● What the task requires
Search the records for lines with the word "border" and copy each match.

● Input data
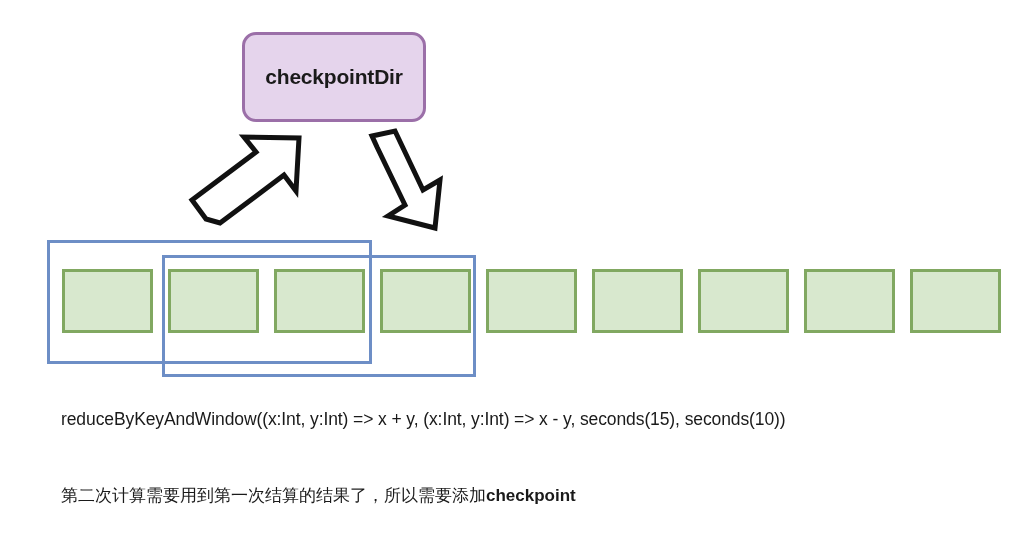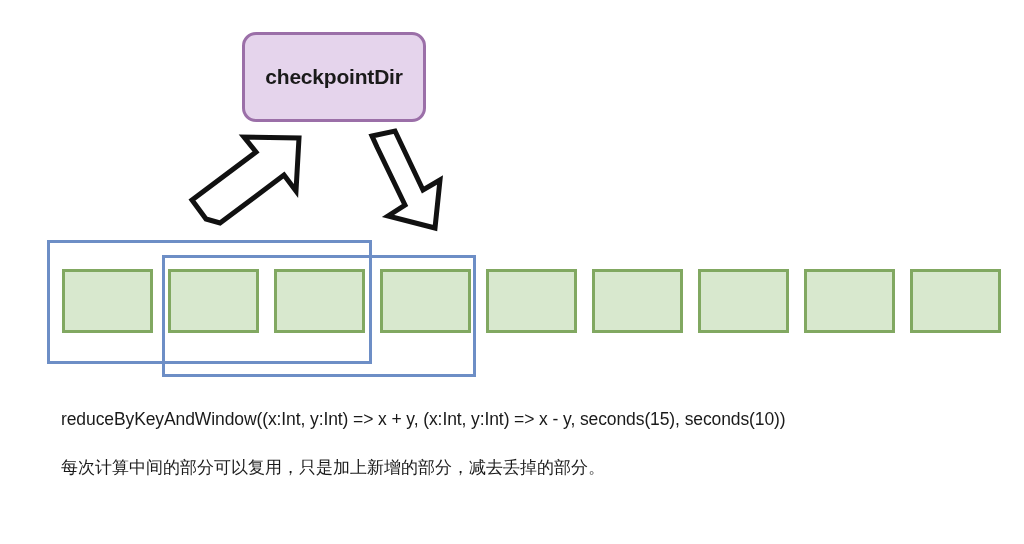--- a/index.html
+++ b/index.html
@@ -162,7 +162,6 @@
 
   <div class="code-line">reduceByKeyAndWindow((x:Int, y:Int) =&gt; x + y, (x:Int, y:Int) =&gt; x - y, seconds(15), seconds(10))</div>
 
-  <div class="caption caption-1">每次计算中间的部分可以复用，只是加上新增的部分，减去丢掉的部分。</div>
 
 </div>
 

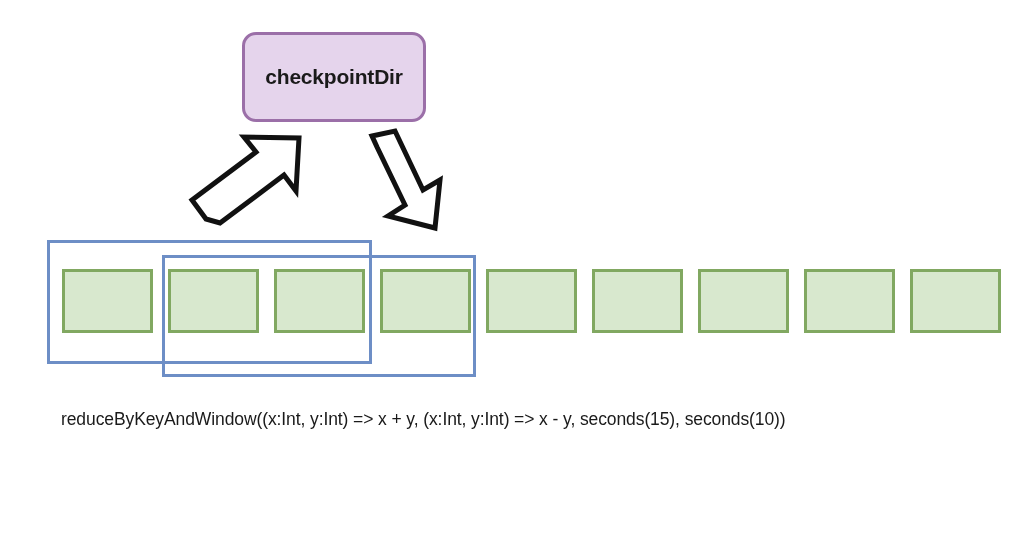--- a/index.html
+++ b/index.html
@@ -162,6 +162,9 @@
 
   <div class="code-line">reduceByKeyAndWindow((x:Int, y:Int) =&gt; x + y, (x:Int, y:Int) =&gt; x - y, seconds(15), seconds(10))</div>
 
+  <div class="caption caption-2">
+    <span>第二次计算需要用到第一次结算的结果了，所以需要添加</span><span class="caption-strong">checkpoint</span>
+  </div>
 
 </div>
 

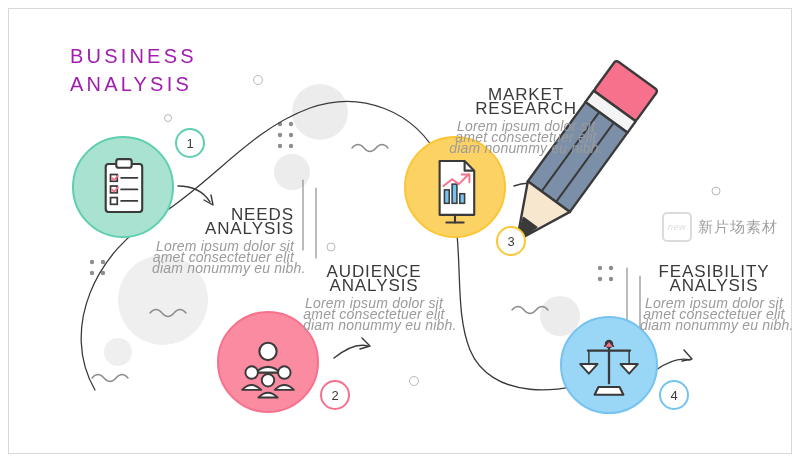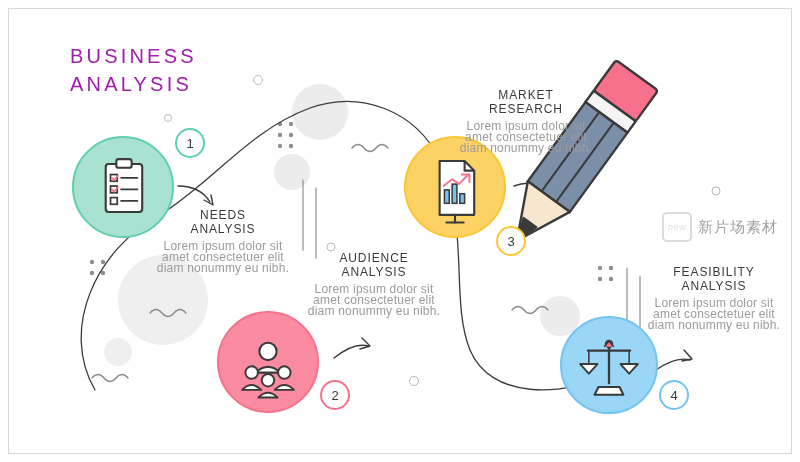--- a/index.html
+++ b/index.html
@@ -72,7 +72,7 @@
     text-align: center;
   }
   .txtblock .hd {
-    font-size: 12px;
+    font-size: 17px;
     letter-spacing: 0.9px;
     color: #3a3a3a;
     line-height: 14px;

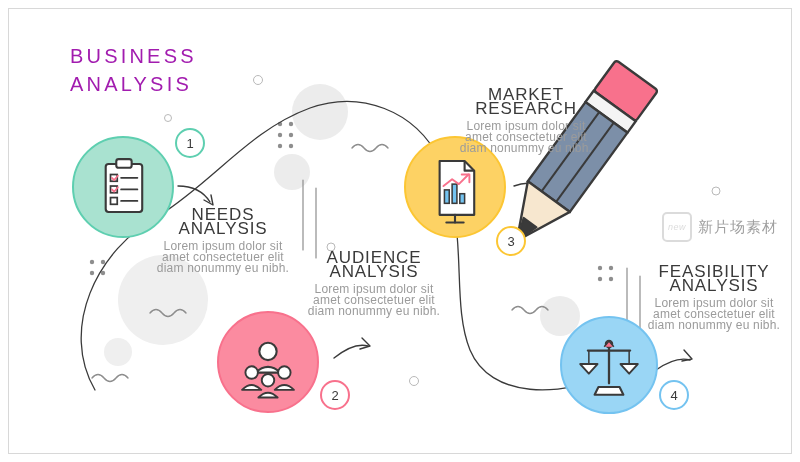--- a/index.html
+++ b/index.html
@@ -80,11 +80,12 @@
   }
   .txtblock .bd {
     margin-top: 5px;
-    font-size: 12px;
+    font-size: 14px;
     color: #9b9b9b;
     line-height: 11px;
     letter-spacing: 0.2px;
     white-space: pre;
+    font-style: italic;
   }
   .watermark {
     position: absolute;

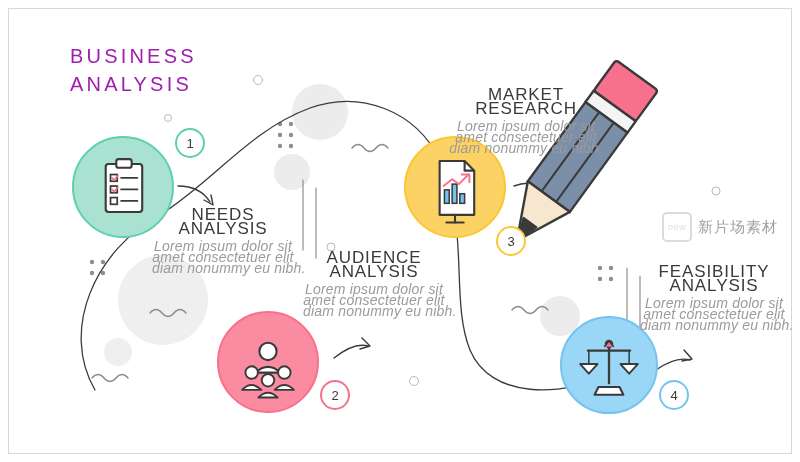--- a/index.html
+++ b/index.html
@@ -219,7 +219,7 @@
   <div class="badge" style="left:175px; top:128px; border-color:#5ecfb0;">
     <span>1</span>
   </div>
-  <div class="txtblock" style="left:152px; top:208px; width:142px;">
+  <div class="txtblock" style="left:152px; top:208px; width:142px;text-align:right;">
     <div class="hd">NEEDS
 ANALYSIS</div>
     <div class="bd">Lorem ipsum dolor sit

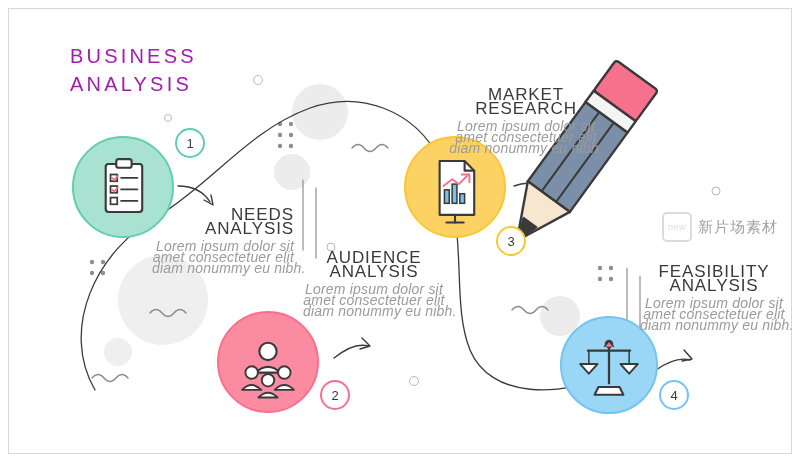--- a/index.html
+++ b/index.html
@@ -242,7 +242,7 @@
   <div class="badge" style="left:320px; top:380px; border-color:#f8718c;">
     <span>2</span>
   </div>
-  <div class="txtblock" style="left:303px; top:251px; width:142px;">
+  <div class="txtblock" style="left:303px; top:265px; width:142px;">
     <div class="hd">AUDIENCE
 ANALYSIS</div>
     <div class="bd">Lorem ipsum dolor sit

● Your solution
   <div class="badge" style="left:175px; top:128px; border-color:#5ecfb0;">
   <div class="badge" style="left:320px; top:380px; border-color:#f8718c;">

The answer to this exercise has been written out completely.